Fig. 5. Vγ6⁺ cells are essential for controlling skin inflammation and subcutaneous adipose tissue wasting independently of skin-resident T_H1 T cells.

A In silico cell-cell interaction analysis between Vγ6⁺ cells (“senders”) and Pparg⁺ adipocytes (“receivers”) based on the upregulation of ligand-receptor pairs. The heatmap is colour coded to represent the strength of the interaction. B Expression level of Clcf1 and Areg, two of the most significant upregulated Vγ6⁺ cells-derived ligands predicted to interact with subcutaneous adipocytes. C Bodyweight of FVB/NJ and Vγ4/6^−/− mice over the course of infection (n = 3 mice/group). A non-parametric, one-way ANOVA was used to determine the level of significance. A p value < 0.05 is considered significant. Source data are provided as a source data file. D Subcutaneous adipose tissue mass from naïve and infected FVB/NJ and Vγ4/6^−/− mice normalised to whole bodyweight. A non-parametric, one-way ANOVA was used to determine the level of significance. A p value < 0.05 is considered significant. Source data are provided as a Source data file. E Representative H&E staining from skin biopsies obtained from FVB/NJ and Vγ4/6^−/− naïve and infected mice, from two independent experiments. Scale bar: 100 μm. epidermis (Ep), dermis (D), adipose tissue (Ad), muscle (M), subcutis (Sc). F Analysis of mean adipocyte area (µm²) in naïve and infected FVB/NJ and Vγ4/6^−/− mice. n = 5 biological replicates per group over two independent experiments, from two independent experiments. Lipid droplets were measured from 3 distinct areas in each image and then combined for each biological replicate. A non-parametric, one-way ANOVA was used to determine the level of significance. A p value < 0.05 is considered significant. Source data are provided as a Source data file. G Frequency plot of the adipocyte area represented in (D) for naïve and infected FVB/NJ (left panel) and Vγ4/6^−/− mice (right panel). n = 5 biological replicates per group, from two independent experiments. Lipid droplets were measured from 3 distinct areas in each image and then combined for each biological replicate. The data is presented as mean +/− SD. A non-parametric, one-way ANOVA was used to determine the level of significance. A p value < 0.05 is considered significant. Source data are provided as a Source data file.
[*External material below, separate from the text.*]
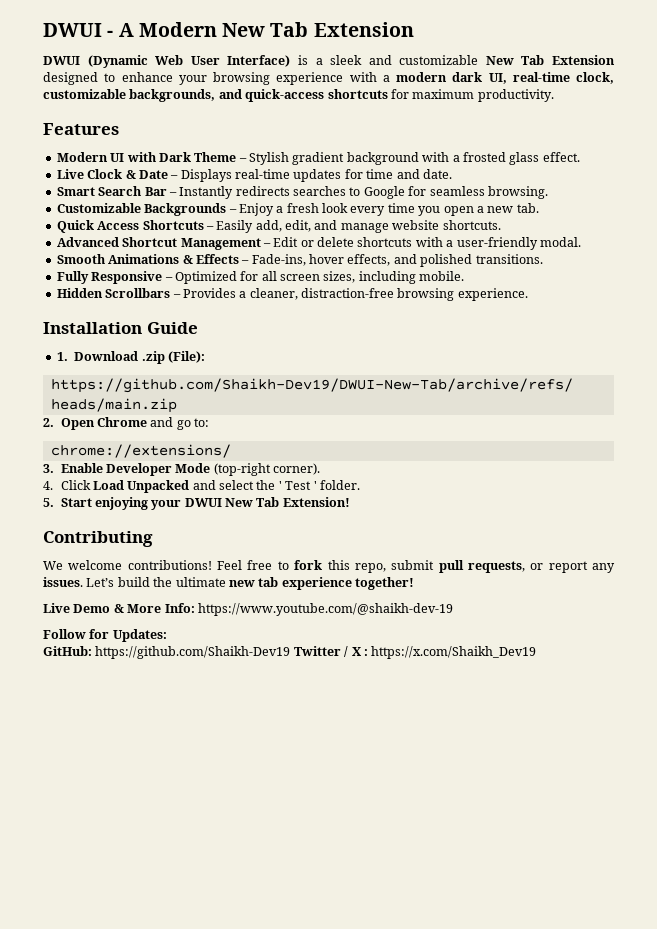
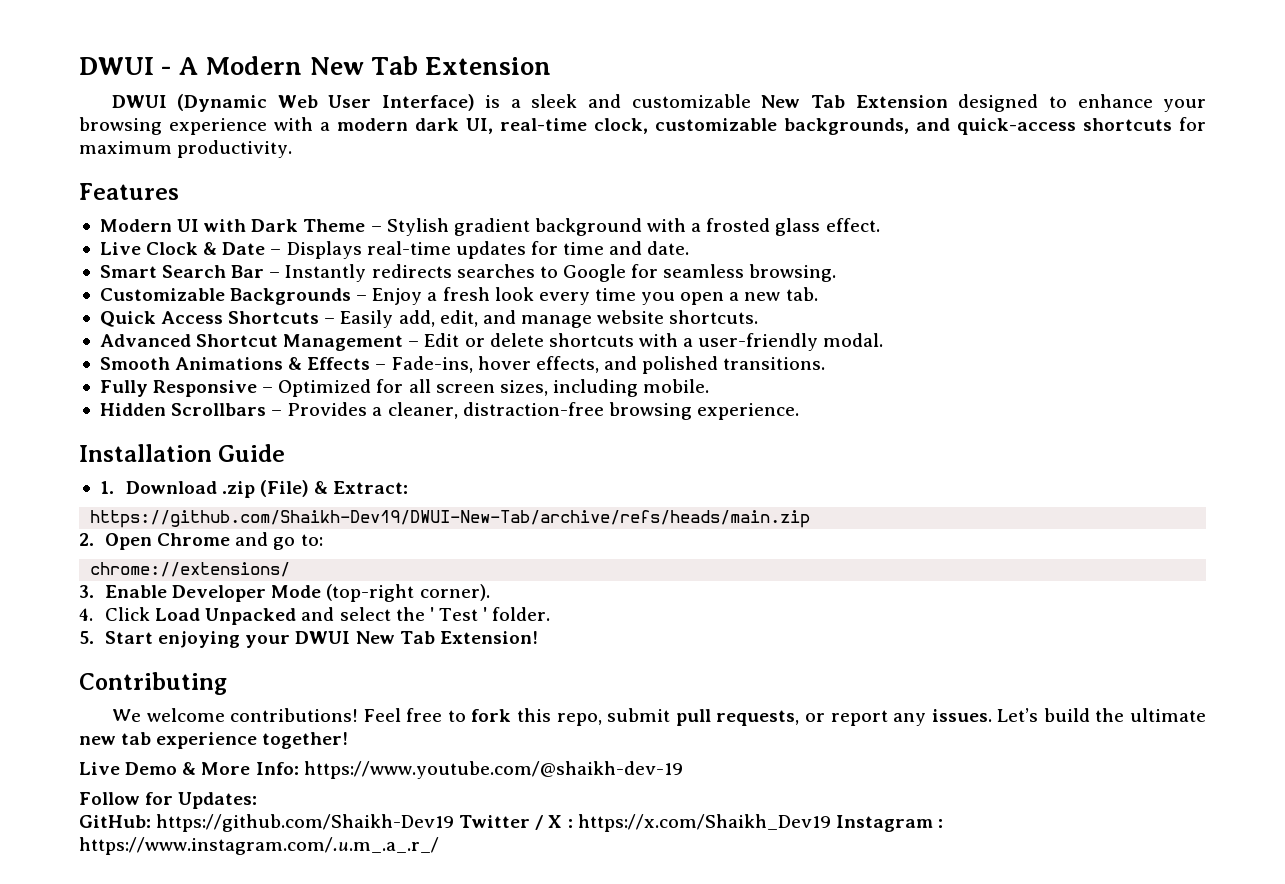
- 1. Download .zip (File):
+ 1. Download .zip (File) & Extract:
- GitHub: https://github.com/Shaikh-Dev19 Twitter / X : https://x.com/Shaikh_Dev19
+ GitHub: https://github.com/Shaikh-Dev19 Twitter / X : https://x.com/Shaikh_Dev19 Instagram : https://www.instagram.com/.u.m_.a_.r_/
Fig. 6. Proposed model of stromal-immune interactions in the skin during T. brucei infection.

Based on our spatially-resolved single cell atlas, we propose a model whereby Vγ6⁺ cells act concertedly with Pparg⁺ adipocytes (and potentially preadipocytes) to coordinate local immune responses, possibly viathe recruitment of immune cells (e.g., CD8⁺ T cells and natural killer (NK) cells). The Pparg⁺ adipocytes in this context provide important cues for T cell activation that we hypothesise might be involved in triggering Vγ6⁺ cells -mediated responses. Other stromal cells such as Langerhans cells and keratinocytes are also likely to be involved in this process via antigenic presentation. Created with Biorender (Agreement number WT25PETNWV).